Davis v. McFall

Decision Date04 April 1914
Docket Number(No. 7881.)
PartiesDAVIS v. McFALL.
CourtTexas Court of Appeals

Appeal from District Court, Parker County; F. O. McKinzie, Judge.

Action by R. W. Davis against W. C. McFall, in which J. M. McFall intervened. From a judgment for the intervener, plaintiff appeals. Reversed and rendered.

Lanham & O'Neal, of Weatherford, and Stephens & Miller, of Ft. Worth, for appellant. C. C. Huff, of Dallas, Hood & Shadle, of Weatherford, and Penix & Eberhart, of Mineral Wells, for appellees.

CONNER, C. J.

The appellant, R. W. Davis, sued W. C. McFall in the district court upon a promissory note and other indebtedness aggregating at the time of the judgment $6,944, and at the same time caused the issuance of a writ of garnishment and its service upon the First National Bank of Mineral Wells. The writ was served at 5:30 p. m. on the 3d day of February. On or about the 20th day of February thereafter, W. C. McFall as principal and J. M. McFall and C. C. Huff as sureties filed in the district court an approved replevy bond, as provided in article 279 of the Revised Statutes, upon which the Mineral Wells bank paid to W. C. McFall the sum of $3,000 that had theretofore been deposited by him in that bank under circumstances hereinafter stated. Upon the call of the case in the district court, the appellant secured a judgment against W. C. McFall for said indebtedness without contest; the only contest being in the garnishment proceeding.

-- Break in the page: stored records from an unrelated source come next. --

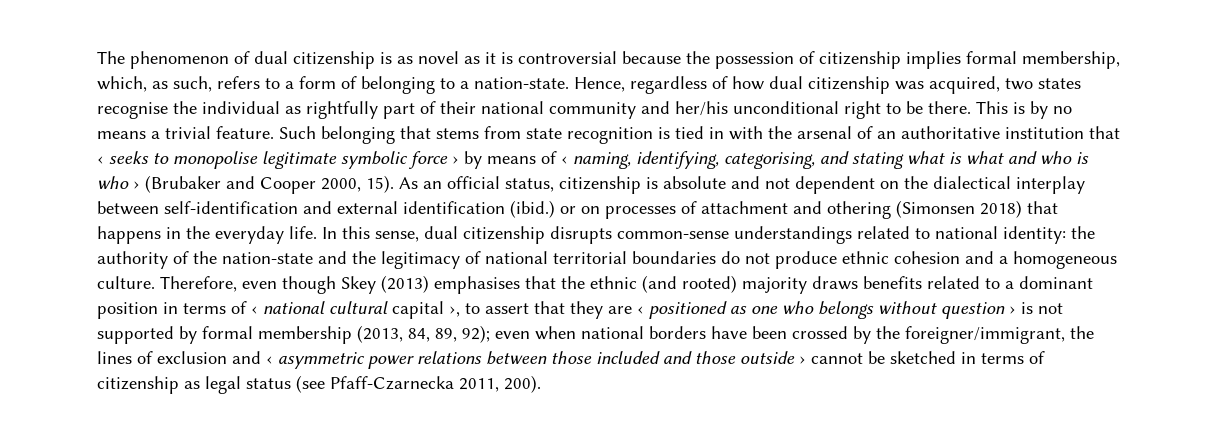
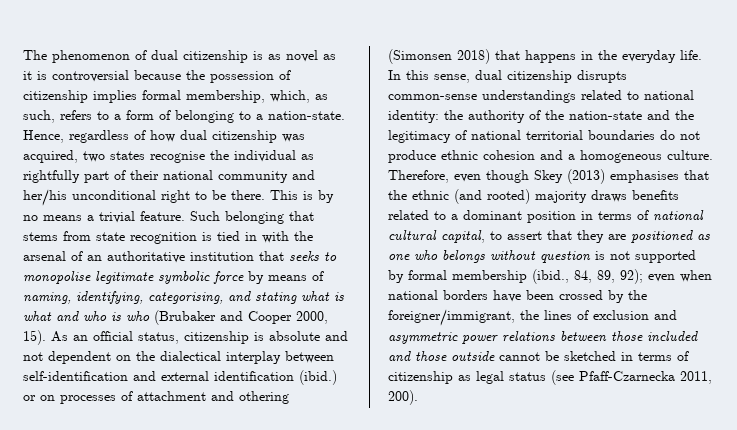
- Such belonging that stems from state recognition is tied in with the arsenal of an authoritative institution that ‹ seeks to monopolise legitimate symbolic force › by means of ‹ naming, identifying, categorising, and stating what is what and who is who › (Brubaker and Cooper 2000, 15).
+ Such belonging that stems from state recognition is tied in with the arsenal of an authoritative institution that seeks to monopolise legitimate symbolic force by means of naming, identifying, categorising, and stating what is what and who is who (Brubaker and Cooper 2000, 15).
- Therefore, even though Skey (2013) emphasises that the ethnic (and rooted) majority draws benefits related to a dominant position in terms of ‹ national cultural capital ›, to assert that they are ‹ positioned as one who belongs without question › is not supported by formal membership (2013, 84, 89, 92);
+ Therefore, even though Skey (2013) emphasises that the ethnic (and rooted) majority draws benefits related to a dominant position in terms of national cultural capital, to assert that they are positioned as one who belongs without question is not supported by formal membership (ibid., 84, 89, 92);
- even when national borders have been crossed by the foreigner/immigrant, the lines of exclusion and ‹ asymmetric power relations between those included and those outside › cannot be sketched in terms of citizenship as legal status (see Pfaff-Czarnecka 2011, 200).
+ even when national borders have been crossed by the foreigner/immigrant, the lines of exclusion and asymmetric power relations between those included and those outside cannot be sketched in terms of citizenship as legal status (see Pfaff-Czarnecka 2011, 200).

In the matter of the garnishment, the Mineral Wells bank answered to the effect that on January 23d prior to the service of the writ upon it W. C. McFall had made a deposit in that bank in the usual course of business on open account of $3,000; that this deposit was subject to check and made generally and not as a special deposit for any particular purpose; that thereafter on the 3d day of February, 1913, J. M. McFall notified the bank over the telephone that he held a check from W. C. McFall for $3,000 drawn against the bank, but that the check was not accepted by the bank; that later on the same day the writ of garnishment had been served upon it, and on the following day the said J. M. McFall presented what he claimed to be a check from W. C. McFall on the bank for $3,000 and demanded payment; but that on account of the service of the garnishment writ the bank had refused to pay the same; that thereafter on the 20th day of February, 1913, the defendant W. C. McFall had replevied said debt, and the same was paid to him by said bank by virtue of his replevy bond on which J. M. McFall was a surety, and the bank prayed to have the court determine its liability and to protect it from paying its said debt twice.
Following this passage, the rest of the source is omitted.